Le point de friction est la part patronale payée pour cette formation… qui se traduit par un emploi au Luxembourg: avec 12,8 infirmiers pour 100.000 habitants, le Grand-Duché est loin derrière l’Allemagne (54,4) et la France (38,9) et forme à peine 75 infirmiers par an depuis 25 ans. La situation est peut-être encore plus préoccupante avec les 2.500 médecins – à 67% généralistes luxembourgeois, à 49% spécialistes luxembourgeois et à 41% dentistes luxembourgeois – car 60 à 70% des médecins partiront à la retraite d’ici 2034. Avec une offre de formation luxembourgeoise à 77 par an et une perte de 25% qui restent près de leurs lieux de formation, la situation s’annonce tendue.

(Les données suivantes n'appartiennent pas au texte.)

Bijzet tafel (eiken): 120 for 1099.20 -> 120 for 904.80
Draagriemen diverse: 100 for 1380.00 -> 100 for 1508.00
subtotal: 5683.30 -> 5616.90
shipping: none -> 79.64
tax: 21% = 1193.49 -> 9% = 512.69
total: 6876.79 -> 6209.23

«On a deux systèmes de formation qui s’organisent chacun de leur côté, qui se toisent, qui ne s’accordent pas sur des objectifs pédagogiques communs, sur un objectif quantitatif partagé ou sur des moyens mutualisés», dit le cabinet de M. Grosdidier. Sans compter que l’offre complète de formation du Luxembourg devra s’accompagner de l’universitarisation de son hôpital, processus… accompagné par l’Université de Lorraine et des médecins nancéiens.

Là où l’ex-ministre des Finances, (DP), défendait l’idée de zones franches, on fait remarquer que le Luxembourg doit répondre d’ici 2030 à un objectif de l’Organisation mondiale de la santé: réduire par deux le recrutement de professionnels hors santé à l’étranger.

Autant de thématiques, mais il y a en a bien d’autres, de la fiscalité au positionnement sur l’industrie des cryptomonnaies et crypto-assets, qui montrent que le mode moderne du soutien à un candidat va devoir être élargi à de nouvelles coopérations pragmatiques.